Four days earlier, on March 12, Senator Moses Schorr publicly mentioned the riot, accusing local government and police of supporting the peasants. As Piotr Gontarczyk claims, Schorr's words, in which he talked about three brutally killed Jewish victims, without mentioning that one of the victims was Polish, resulted in complete distortion of the description of the events, as his words were immediately repeated worldwide, resulting in a wave of anti-Polish feelings among Jewish diaspora. Furthermore, Kraków daily "Nowy Dziennik" published an article of Sejm deputy Ozjasz Thon, in which he for the first time used the word pogrom, writing about "two human victims" at Przytyk. Gontarczyk claims in his book that among Jewish newspapers in Palestine, only Davar stated that Jews were responsible for the riots, as it was a Jew who first killed a peasant.

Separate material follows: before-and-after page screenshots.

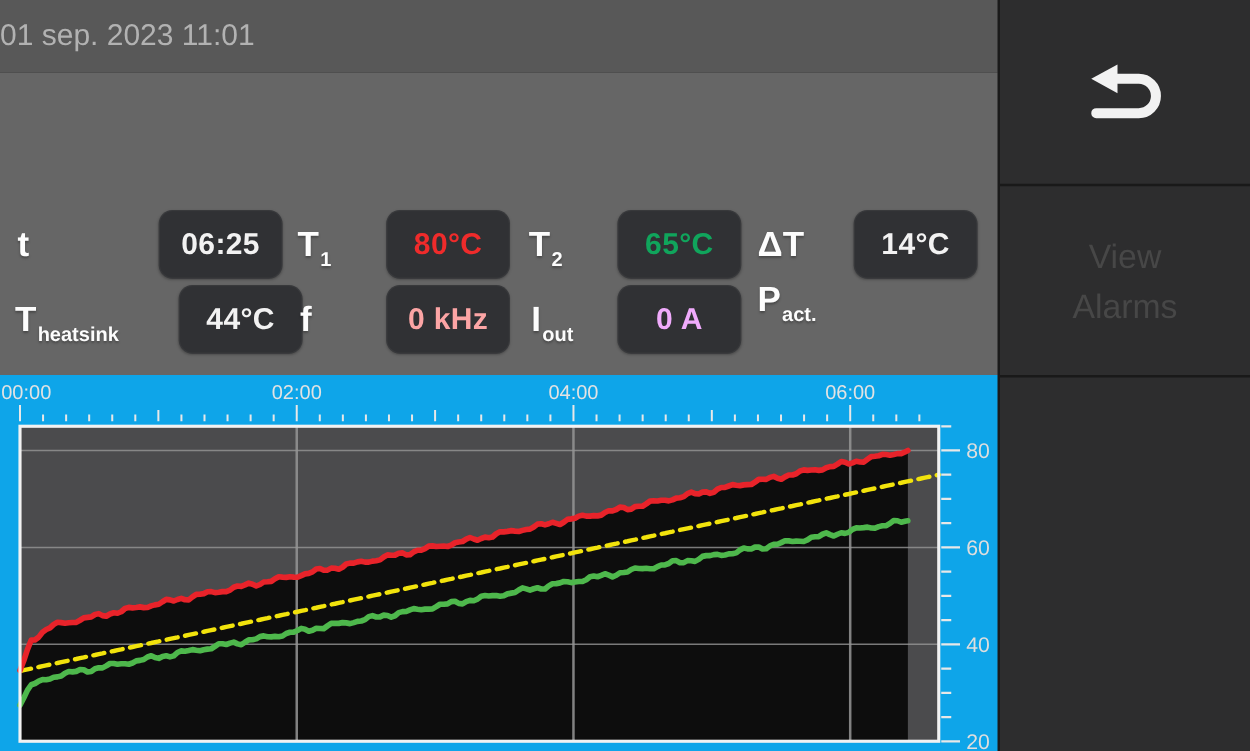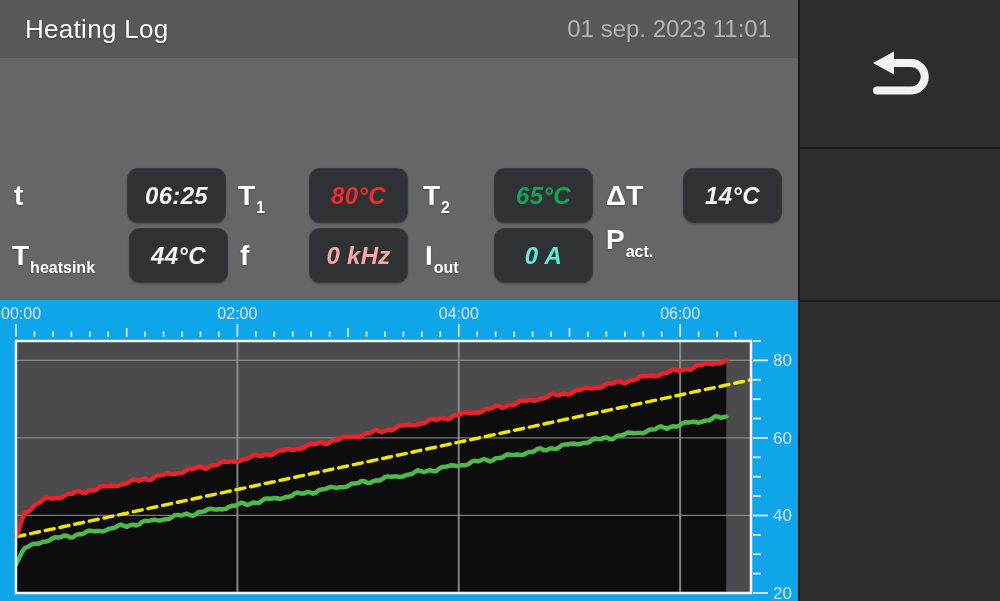"Heating Log" div.title { html: <div>Heating Log</div> -> none }
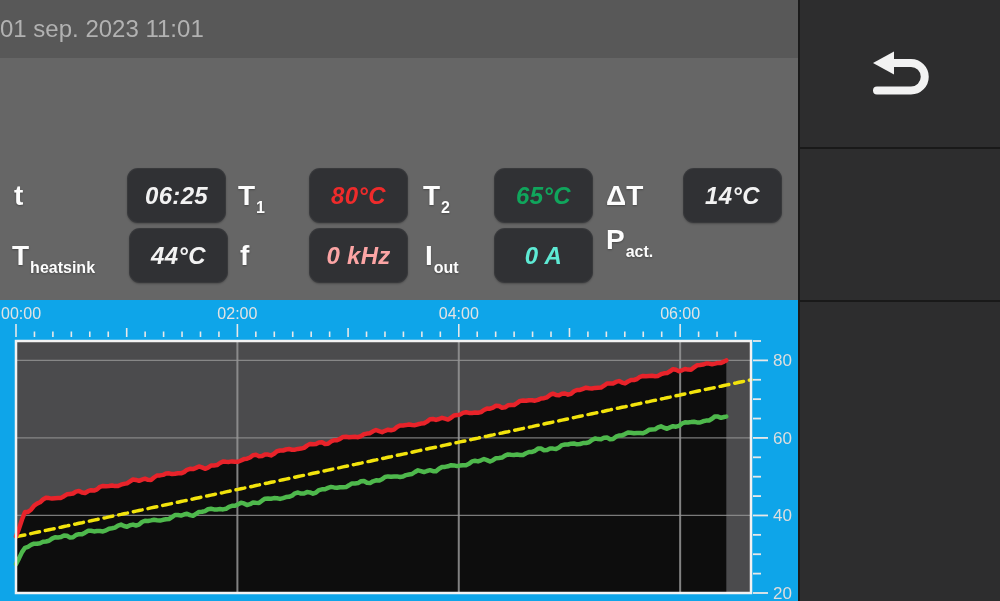"06:25" .valbox span { font-style: italic -> none }
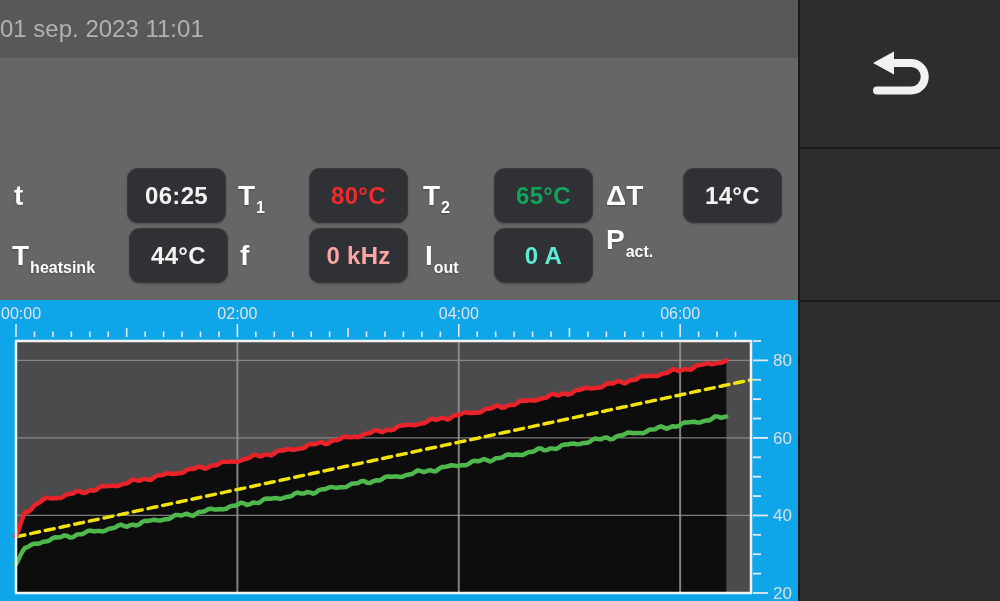"View" div.view-alarms { html: none -> <div> <span>View Alarms</span> </div> }
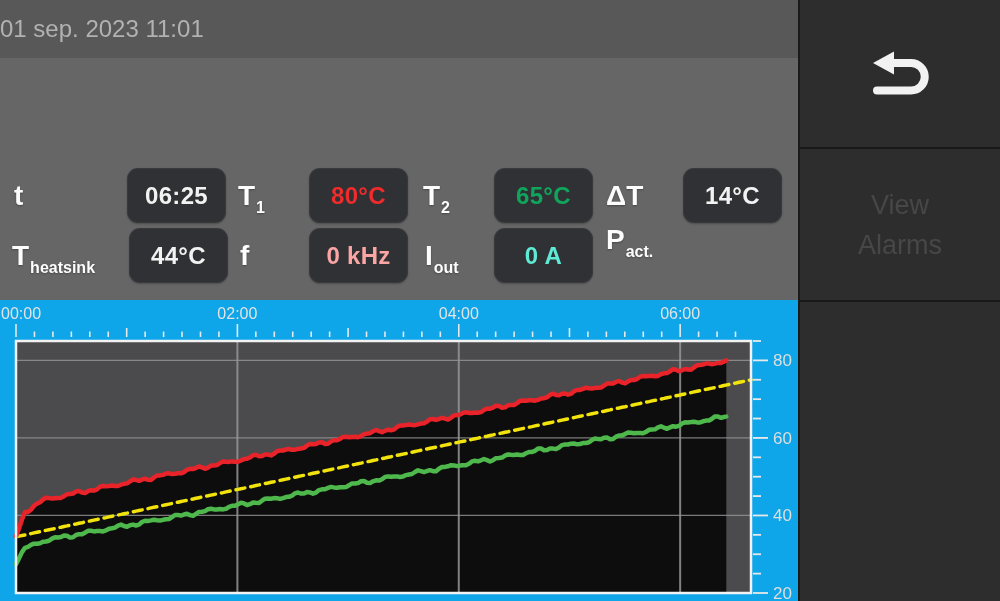"44°C" div.valbox { left: 129px -> 143px }
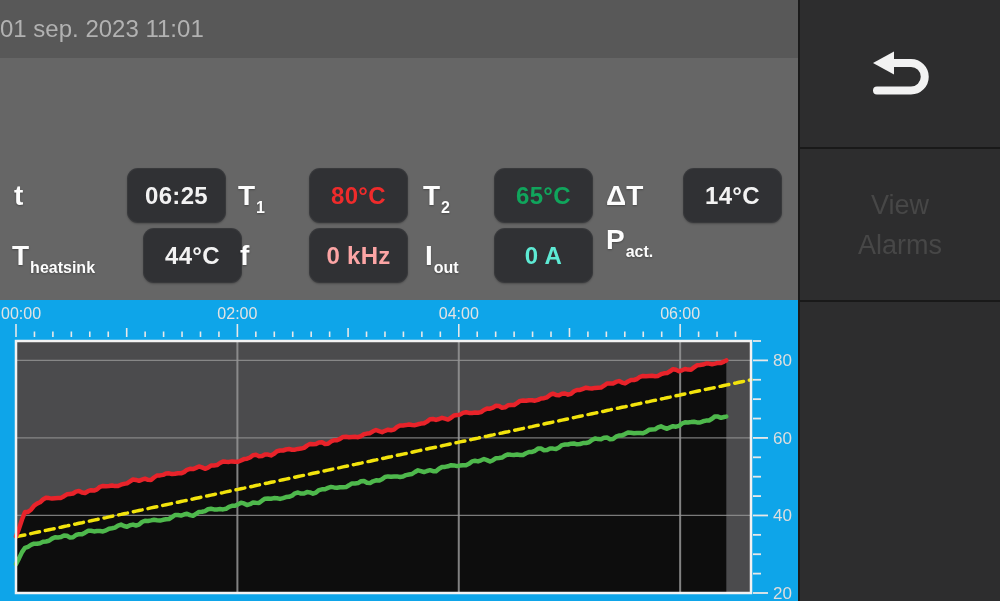"0 A" span { color: #5eead4 -> #f0abfc }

The trial following the events started on June 2 and involved 43 Polish and 14 Jewish defendants, the latter charged with aggressive behavior towards Polish peasants. The verdict was pronounced on June 26, with eleven of the Jews sentenced to prison terms of from 6 months to 8 years (the person sentenced for 8 years was Szulim Chil Leska, the killer of Stanisław Wieśniak. Later, Leska's sentence was reduced to 7 years), while 39 Poles received sentences from 6 months to 1 year. The accused Jews claimed they were acting in self-defense, but the court rejected those arguments. The verdict outraged the Jewish community in Poland, leading to a number of nationwide strikes.

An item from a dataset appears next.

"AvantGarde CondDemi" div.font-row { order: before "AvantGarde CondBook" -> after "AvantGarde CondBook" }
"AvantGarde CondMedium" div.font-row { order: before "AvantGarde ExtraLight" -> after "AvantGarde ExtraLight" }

News of this pogrom horrified the Polish Jewish population, as well as Jews around the world, and contributed to significant emigration from Poland of Jews. A one-day nationwide strike, supported by left-wing parties Bund and PPS was organized, and in other parts of the country, street fights took place. In June 1936 in Mińsk Mazowiecki, after Jan Bujak, a Wachtmeister of the local 7th Uhlan Regiment was shot by a Jewish resident Judka Lejb Chaskielewicz, riots erupted in which several Jewish stores were smashed. The situation in Przytyk itself remained tense. Local Jews were supported by their American diaspora, which sent money and food to Przytyk. According to Piotr Gontarczyk, collection of money for Jewish residents of the town resulted in a growing negative propaganda aimed at Poles. As Gontarczyk wrote, volunteers, while collecting funds, presented the picture of Poland as a "wild country of pogroms", hoping to collect as much money as possible. The tendentious information about the situation of Jews in Poland created false stereotypes of antisemitic Poles.